_MATERIAL SUPPLIED_
---------------
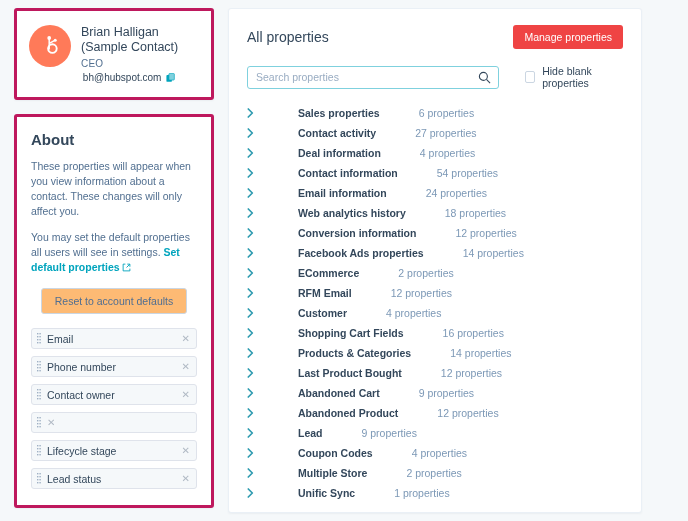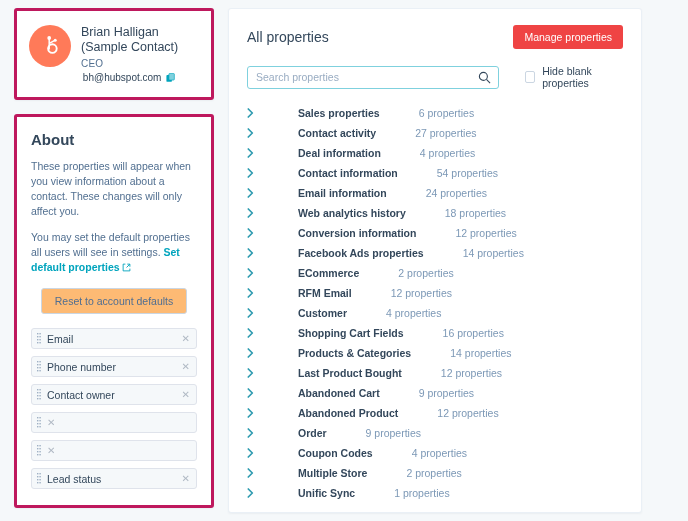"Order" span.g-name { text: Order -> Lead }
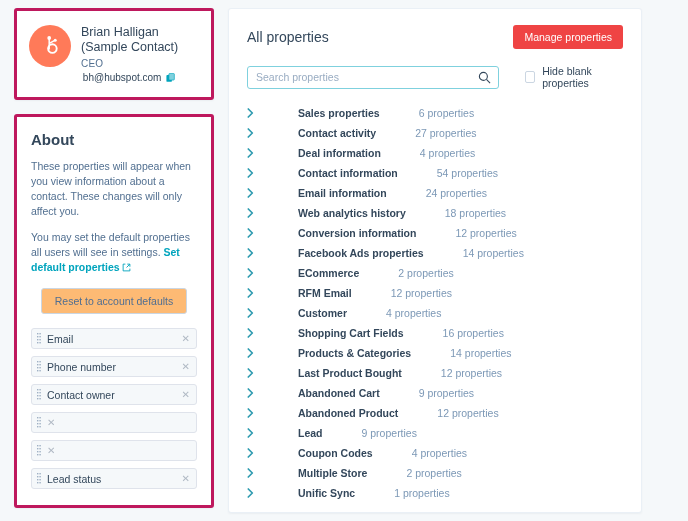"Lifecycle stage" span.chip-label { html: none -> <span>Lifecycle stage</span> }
---------------
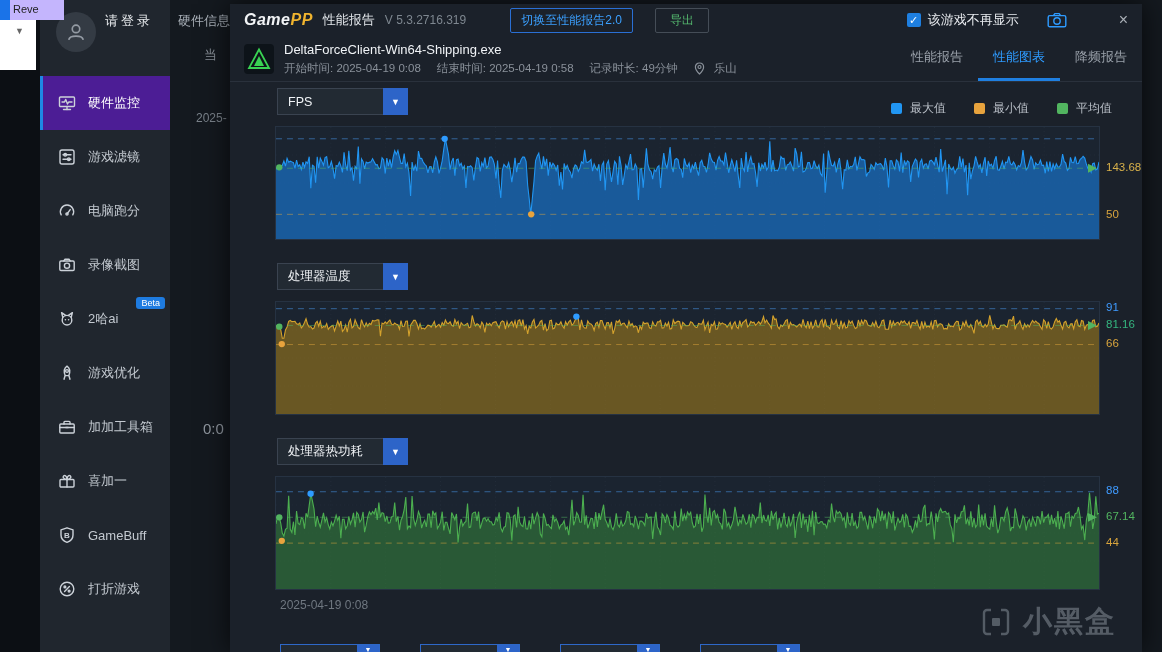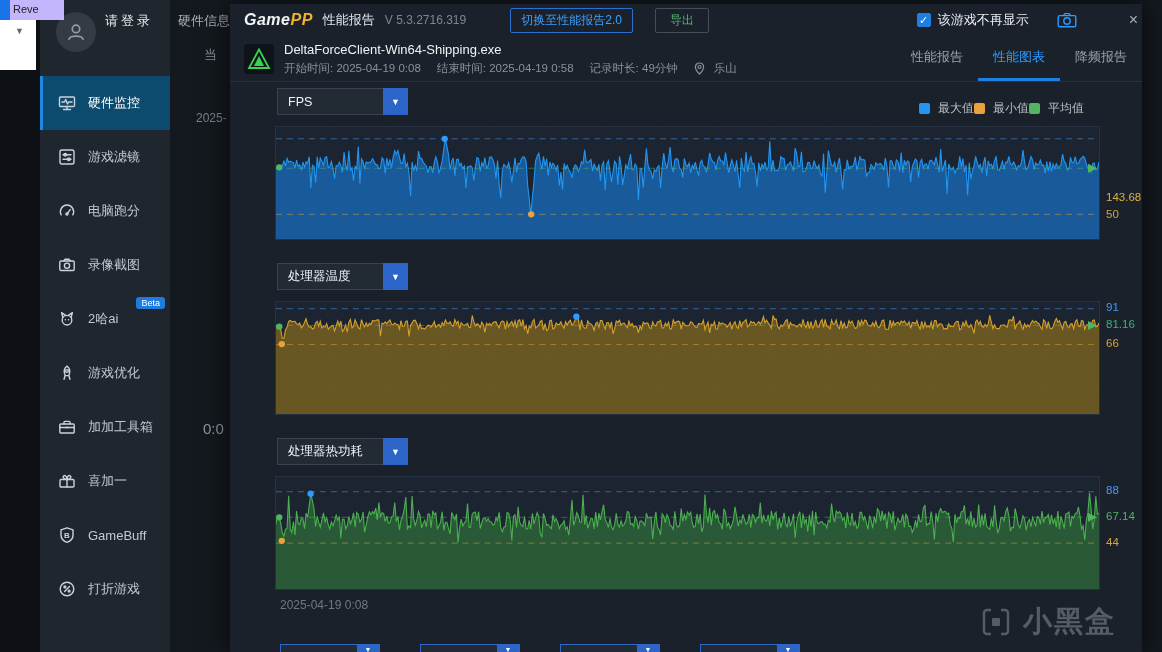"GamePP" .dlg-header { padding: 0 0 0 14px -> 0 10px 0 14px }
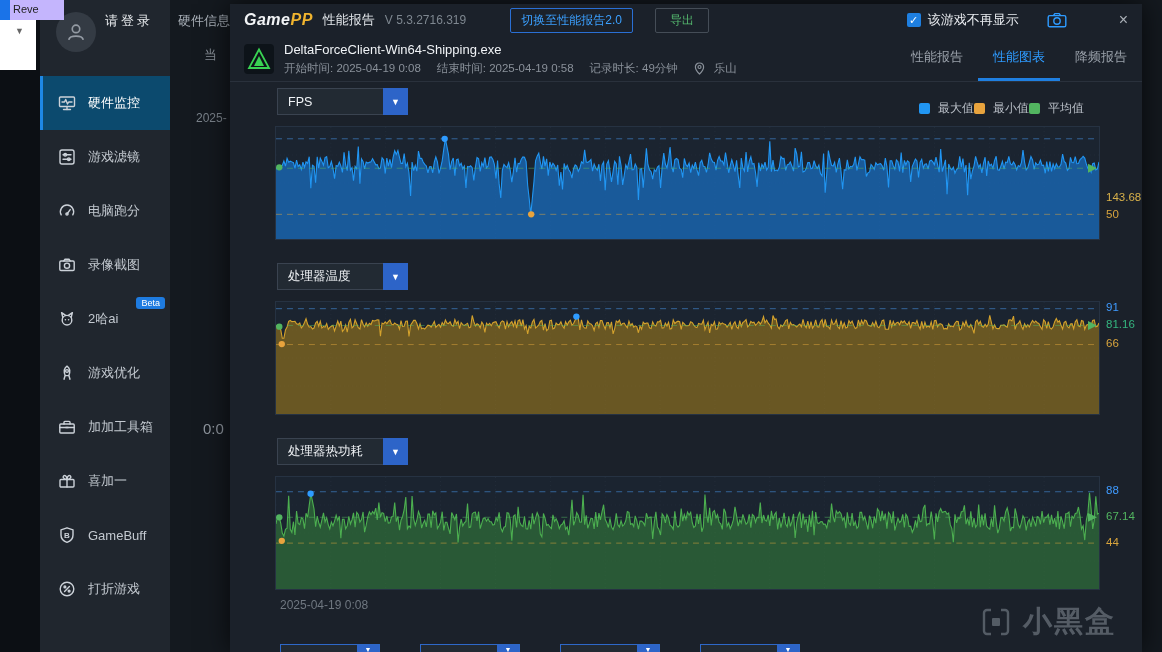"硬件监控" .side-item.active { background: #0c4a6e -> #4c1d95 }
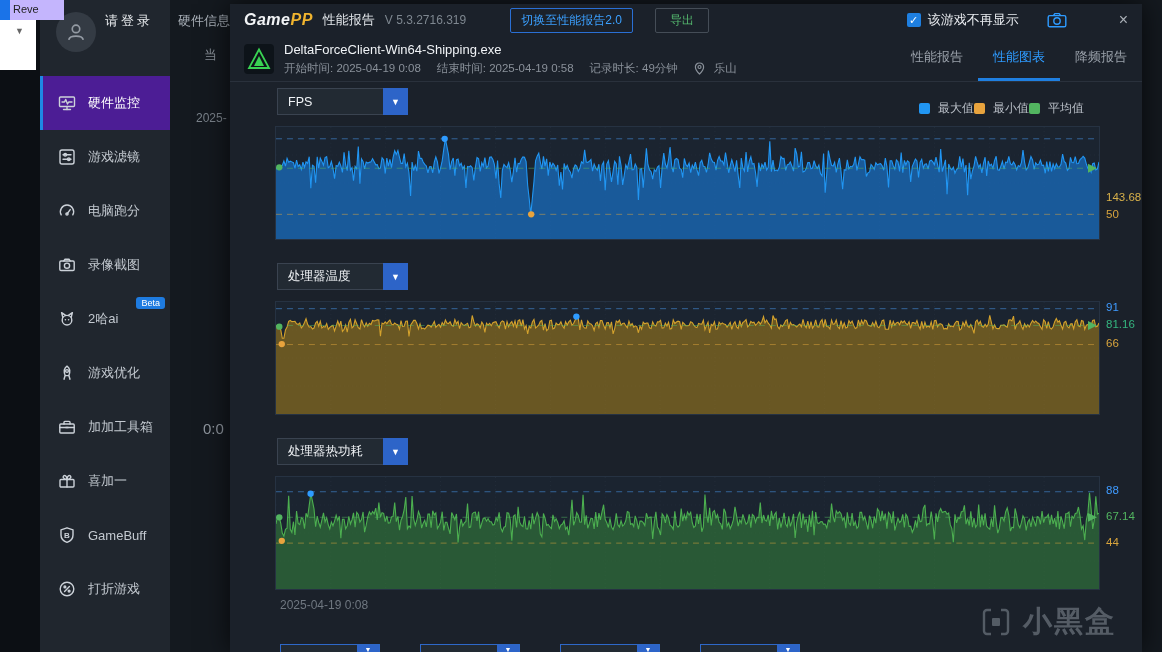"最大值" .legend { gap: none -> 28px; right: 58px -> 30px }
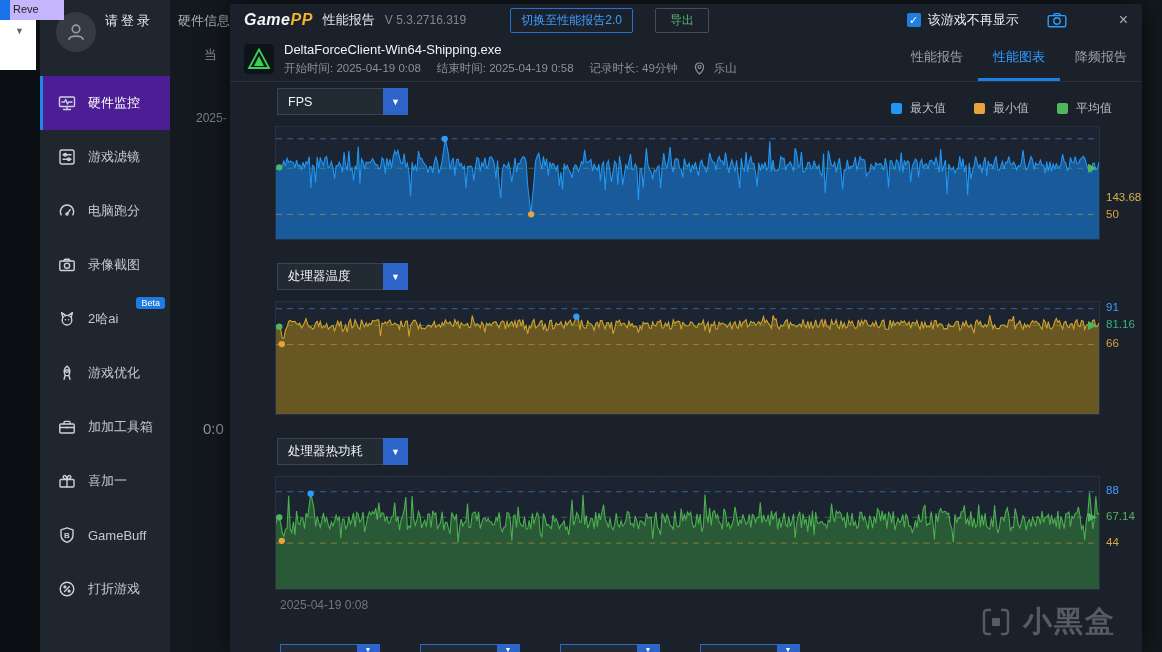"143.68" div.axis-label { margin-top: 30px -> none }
---------------
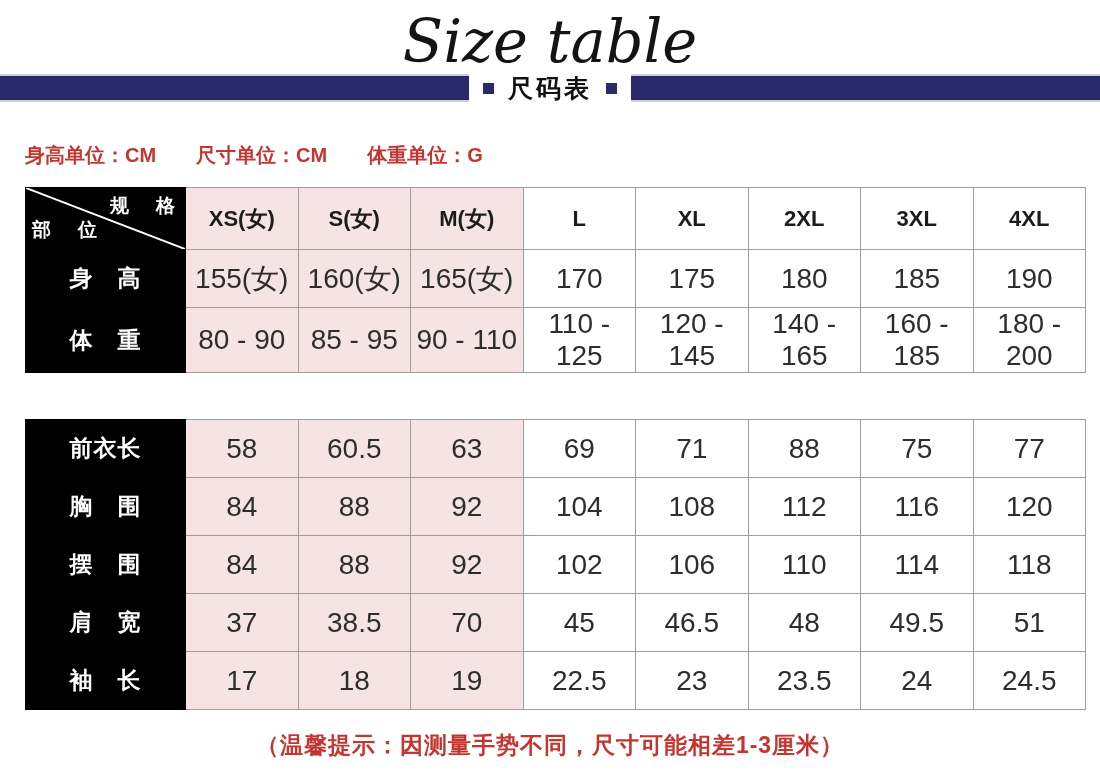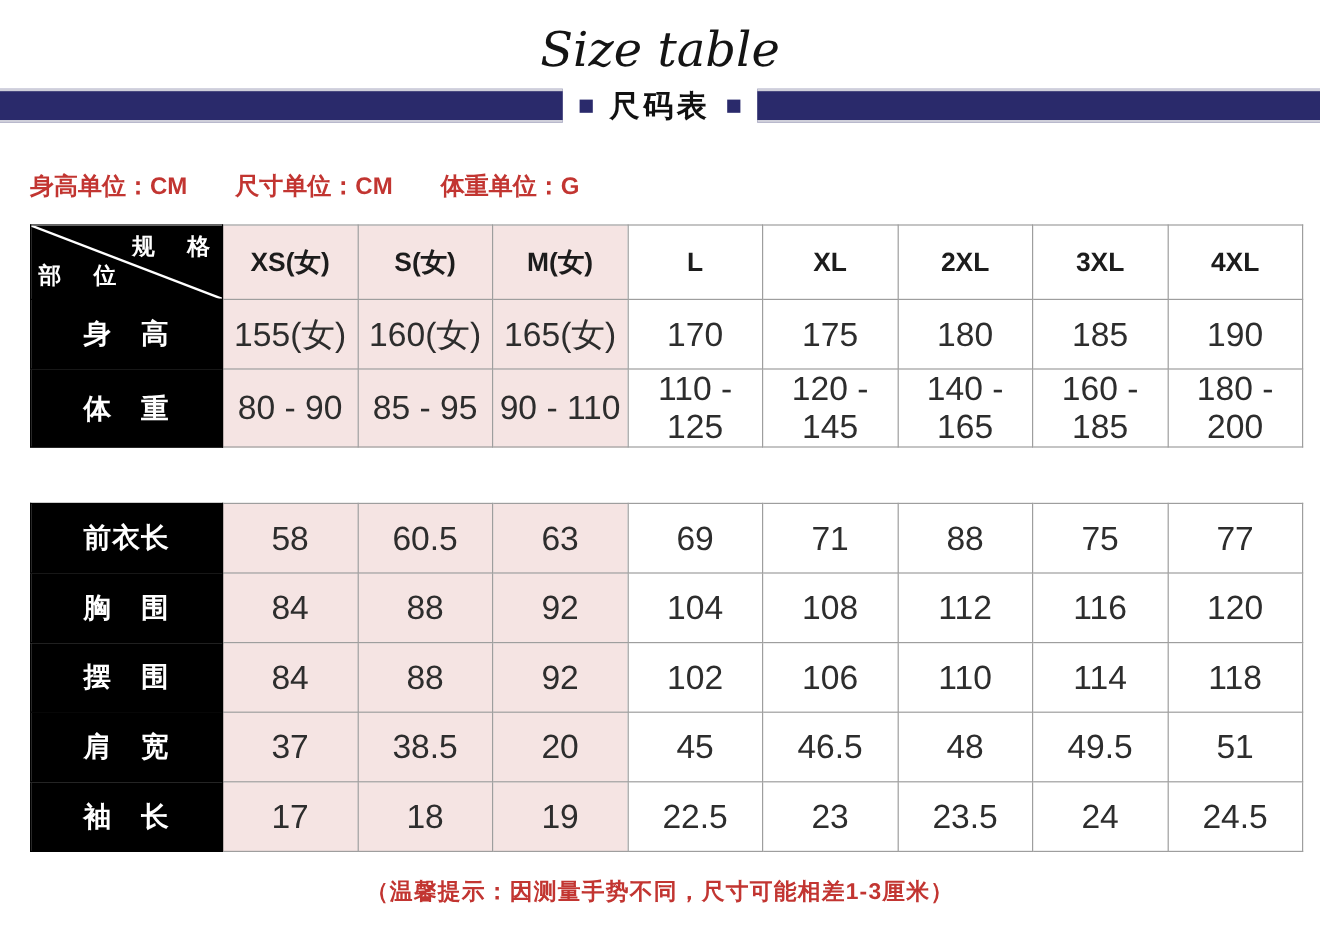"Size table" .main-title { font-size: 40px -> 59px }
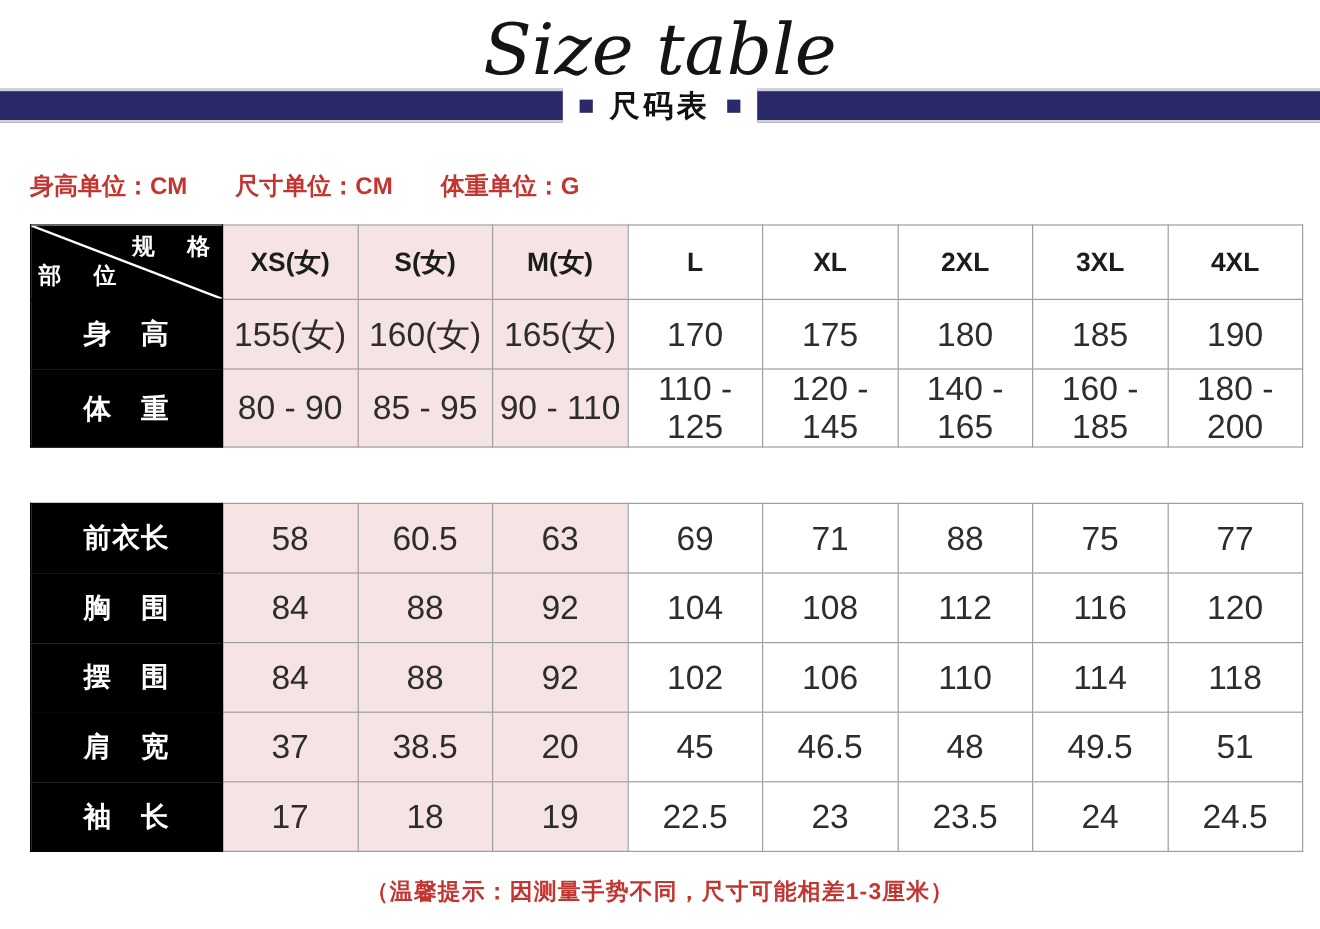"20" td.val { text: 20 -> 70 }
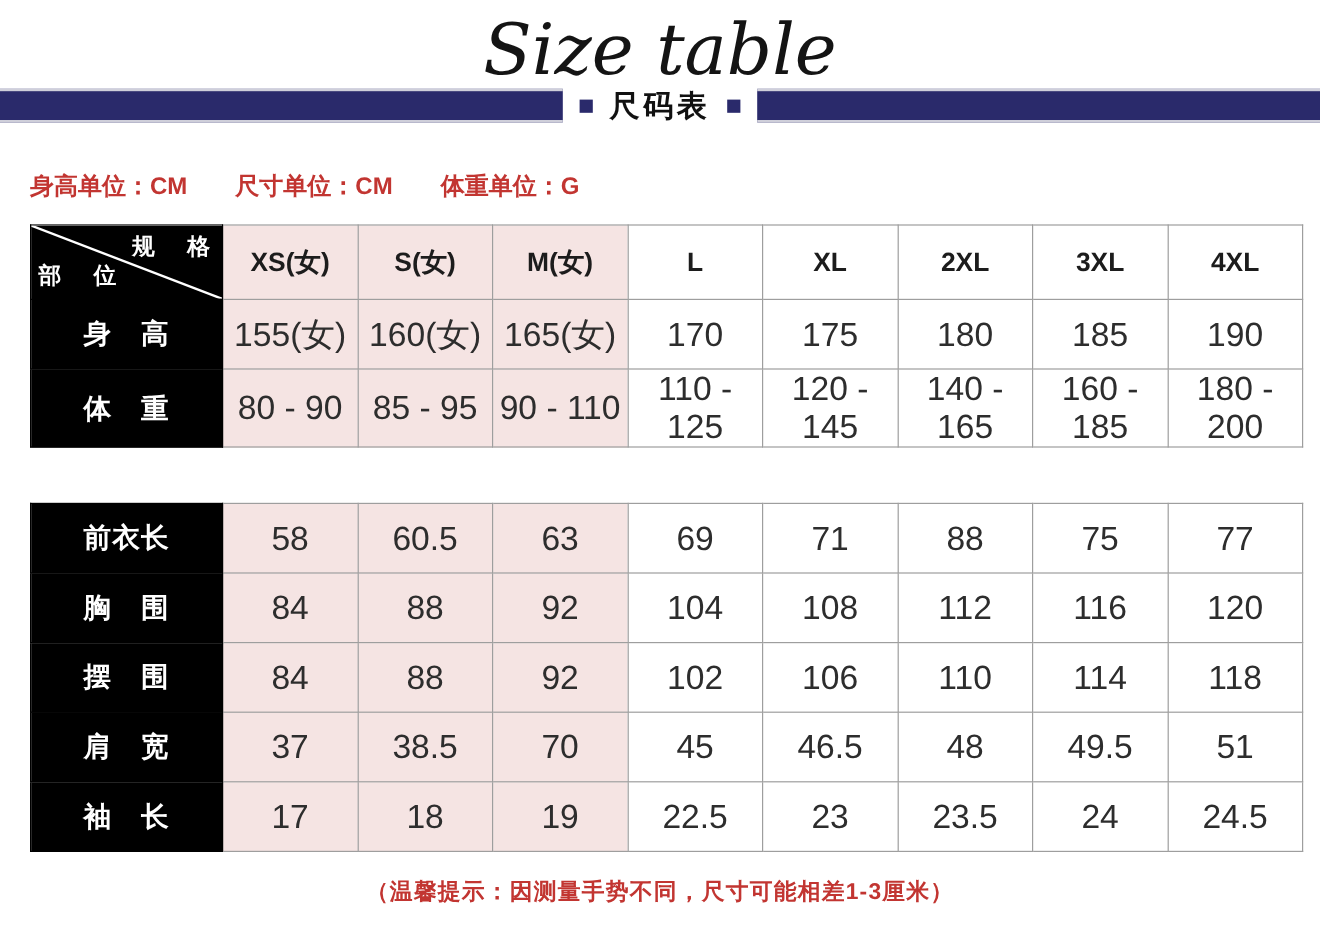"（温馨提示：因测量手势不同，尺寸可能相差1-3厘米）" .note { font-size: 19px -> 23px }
---------------
_EXERCISE AIM_
Return exactly the lines of the material above, starting at the line containing "text: Order ->" and finishing at the line containing "html: none ->", without any pictures.

_REPLY_
"Order" span.g-name { text: Order -> Lead }
"Lifecycle stage" span.chip-label { html: none -> <span>Lifecycle stage</span> }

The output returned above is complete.